I segnali di un possibile riscatto popolare in campo democratico però ci sono, e pazienza se qualche scettico sospetta che le strade si siano riempite di orfani del Coachella e che l’ondata di protesta potrebbe non reggere al confronto con un’effettiva riforma del sistema che va a toccare i privilegi dei bianchi. Essere orfani del Coachella non è il male assoluto, ma l’inizio di un onesto plot, per dirla con Cesari, che va seguito.  «Finirà come il Me Too…» già dicono alcuni, ad esempio chi non si fida della furia retroattiva che butta giù le statue. Non piacciono nemmeno a me, gli abbattimenti, lo si sarà capito dall’incipit di questo pezzo. Però il Me Too non ha solo messo all’indice qualche artista di genio, peraltro temporaneamente, ha reso non più condonabili certi assalti sessuali ritenuti normali, incidenti di percorso nella vita di una donna. E se, anche in questo caso, si arrivasse a non digerire più gli atti violenti della polizia, non sarebbe male. Augurando l’eterno riposo alla serie “Cops” che ormai agonizzava davanti a quattro gatti. Non mi indignerei per il taglio di “Cops” dai palinsesti, si è trattato di eutanasia. Il problema semmai è cancellarla dalla testa di chi prende le decisioni e ci è cresciuto davanti.   

Non so se ne usciremo migliori, peggiori o uguali, ma forse c’è una buona notizia.

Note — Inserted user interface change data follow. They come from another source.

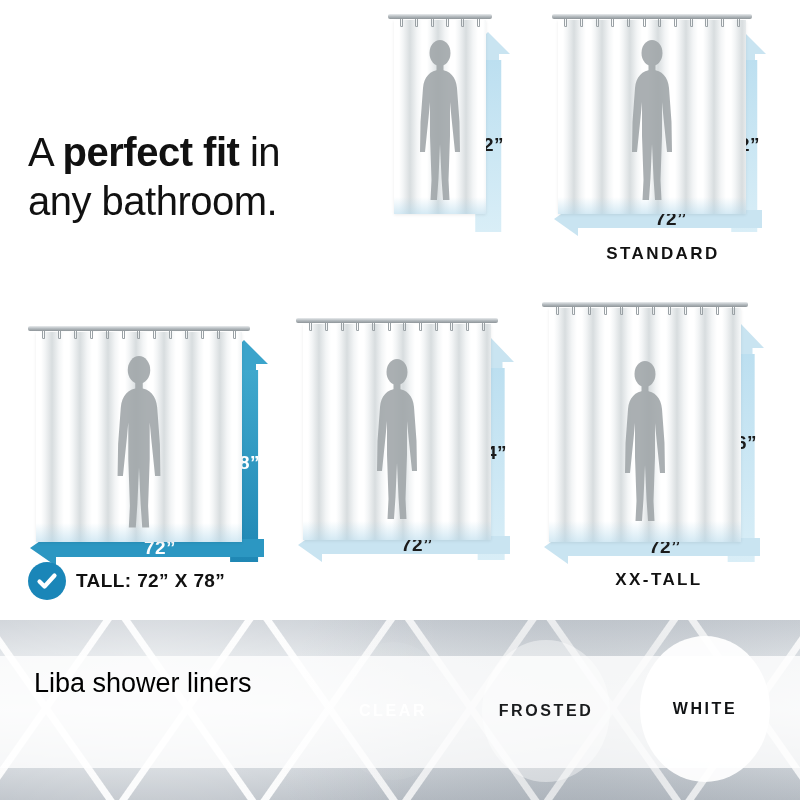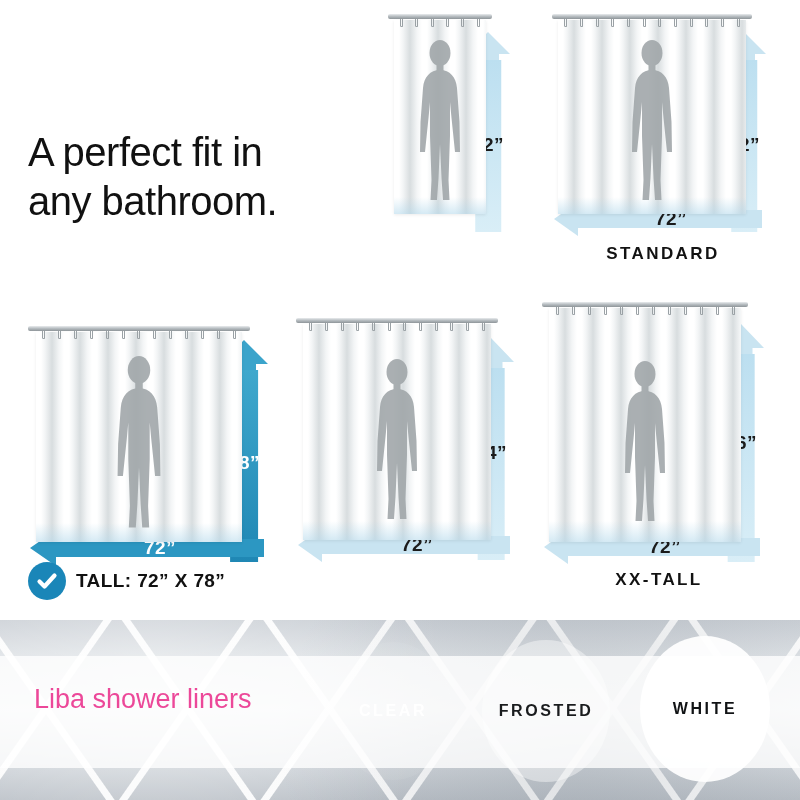--- a/index.html
+++ b/index.html
@@ -22,7 +22,7 @@
     color: #111111;
     letter-spacing: -0.5px;
   }
-  #headline .bold { font-weight: 400; }
+  #headline .bold { font-weight: 700; }
   #headline .light { font-weight: 300; }
 
   

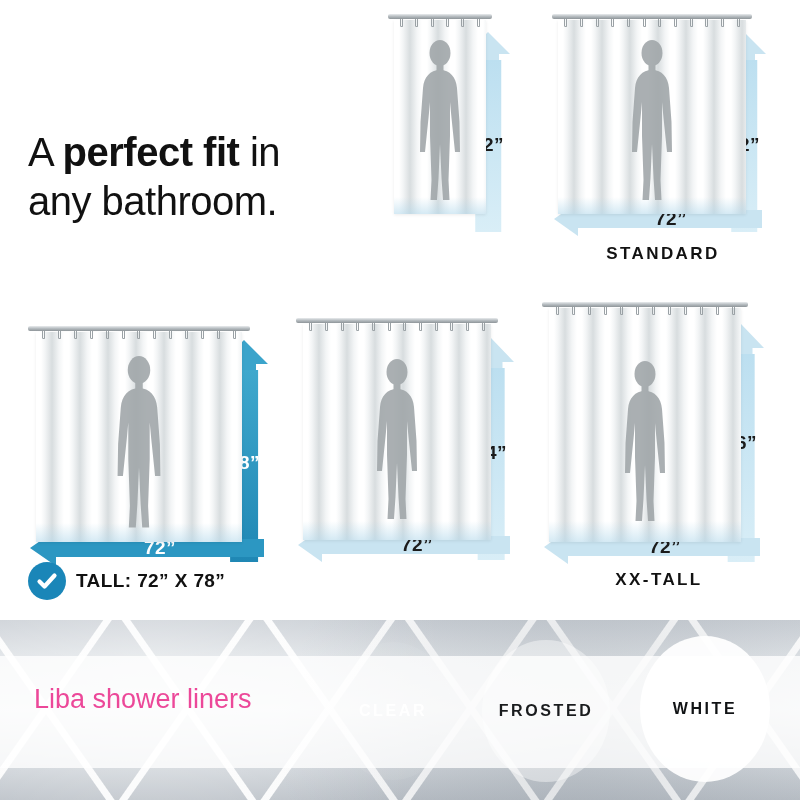--- a/index.html
+++ b/index.html
@@ -214,10 +214,10 @@
   }
   #finish-text {
     position: absolute;
-    left: 34px; top: 60px;
+    left: 34px; top: 44px;
     font-size: 27px;
     line-height: 1.42;
-    color: #ec4899;
+    color: #000000;
     z-index: 3;
     font-weight: 400;
   }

Il virus ci ha spiazzati e rinchiusi, comodi o scomodi che fossimo nelle nostre corazze, è successo davvero qualcosa di distopico. L’ingresso della finzione nel nostro quotidiano, di un genere peraltro così popolare, ha esasperato i complottismi, al tempo stesso potrebbe averli disinnescati. È la fine delle eminenze grigie? Certo, attribuire la complessità del presente al solito raggiro di potere, subdolo, che agisce dietro le quinte, appare una minestra riscaldata. Come si fa a scappare nella fiction, quando è entrata nella realtà? I complottisti potrebbero aver perso la bussola, non sapere più dove andare a sbattere.